Although the agenda for the meeting talked about “safeguarding women”, there was limited discussion about it, primarily with Twitter. Most of that discussion centred around the steps taken by Twitter to prevent doxing of women on its platform. 

This is not the first time that the Standing Committee on Information Technology has summoned Facebook over its content moderation practices. In December, the social media giant’s India head Ajit Mohan, along with Thukral told the committee that the company had not banned Bajrang Dal because its fact-checking team had not found grounds to do that. This discussion was prompted by a Wall Street Journal article that had reported that despite an internal assessment calling for a ban, Facebook had not cracked down on the group due to fear of adverse impact on its business prospects in the country and the safety of its staff. In September too, Mohan had deposed before the committee for similar reasons, sparked by another WSJ article that reported that Facebook had not banned BJP MLA T. Raja Singh despite categorising his posts as “hate speech” at the behest of Ankhi Das, who then headed Facebook’s public policy team in India. 

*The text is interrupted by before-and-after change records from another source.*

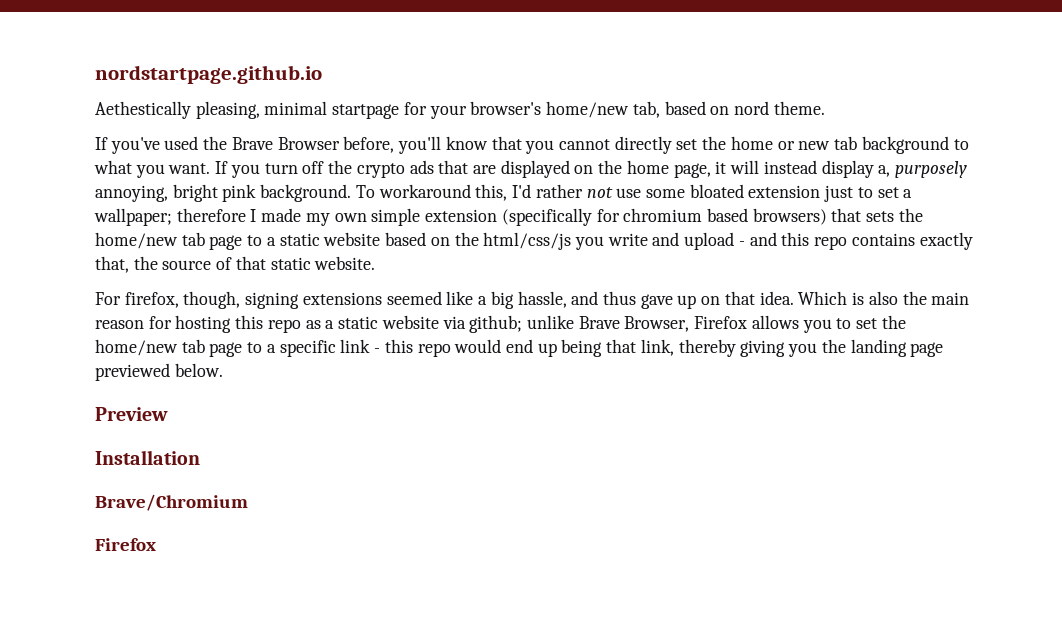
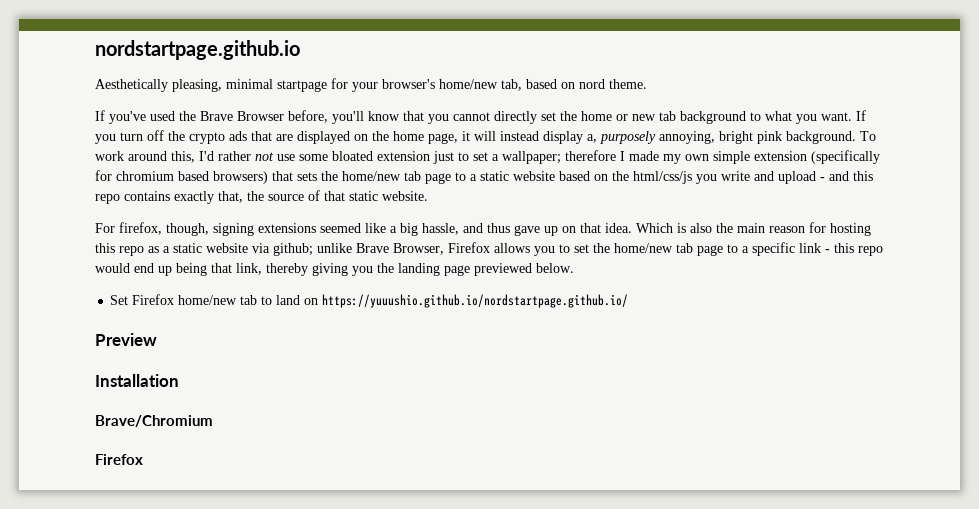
[95,101,191,119] Aethestically -> [95,79,168,92] Aesthetically
[378,184,471,198] workaround -> [95,151,167,161] work around
(223, 370) none -> [110,294,629,308] // Set Firefox home/new tab to land on https://yuuushio.github.io/nordstartpage.github.io/

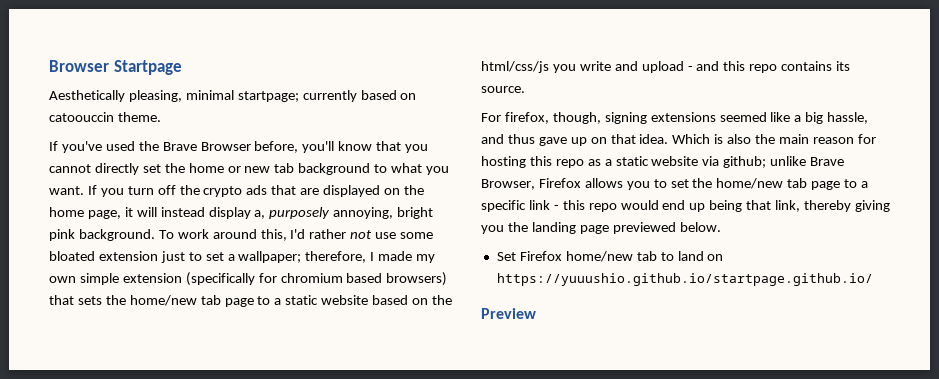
[95,40,300,60] nordstartpage.github.io -> [49,60,182,75] Browser Startpage
[277,78,605,92] startpage for your browser's home/new tab, based on nord -> [237,90,417,102] [49,112,114,122] startpage; currently based on catoouccin
[565,150,616,161] therefore -> [305,251,367,263] therefore,
[174,190,428,204] exactly that, the source of that static website. -> [836,61,851,71] [481,86,525,93] its source.
[322,294,629,308] https://yuuushio.github.io/nordstartpage.github.io/ -> [496,273,873,286] https://yuuushio.github.io/startpage.github.io/
[95,374,179,387] [95,415,213,427] [95,454,143,465] // Installation // Brave/Chromium // Firefox -> (536, 313) none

Facebook to send responses on WhatsApp privacy policy in writing

WhatsApp’s updated privacy policy—which prompted IT Minister Ravi Shankar Prasad to write to WhatsApp’s head Will Cathcart, asking him not to implement the changes in India—also dominated the discussion. It is understood that IT Secretary Ajay Prakash Sawhney informed the committee that the Ministry of Electronics and Information Technology had sent fourteen questions to Facebook/WhatsApp over its updated privacy policy. He also briefed the committee on the concerns that the Ministry had raised along with the number of WhatsApp users in India. 

It is understood that members of the committee were left dissatisfied with Facebook and WhatsApp’s responses. The members also discussed the need for the Personal Data Protection Bill to be enacted urgently. Had the Bill already been in effect, WhatsApp could have been prevented from making changes to its privacy policy in India. Take for example, due to the General Data Protection Regulation (GDPR) in the European Union (EU), WhatsApp’s updated privacy policy will not be put into effect in the EU.  

At least one MP asked WhatsApp if the company had access to the content of his calls and messages. WhatsApp clarified that because of its end-to-end encrypted nature, it did not. 

In addition to Chairperson Tharoor, Thursday’s meeting saw attendance from BJP MPs Nishikant Dubey, Tejasvi Surya, Anil Agrawal, Raksha Nikhil Khadse, Suresh Gopi, Syed Zafar Islam, Sanjay Seth, Samajwadi Party MP Santosh Pandey, Telangana Rashtra Smaithi (TRS) MP Gaddam Ranjith Reddy and Telugu Desam Party (TDP) MP Jayadev Galla.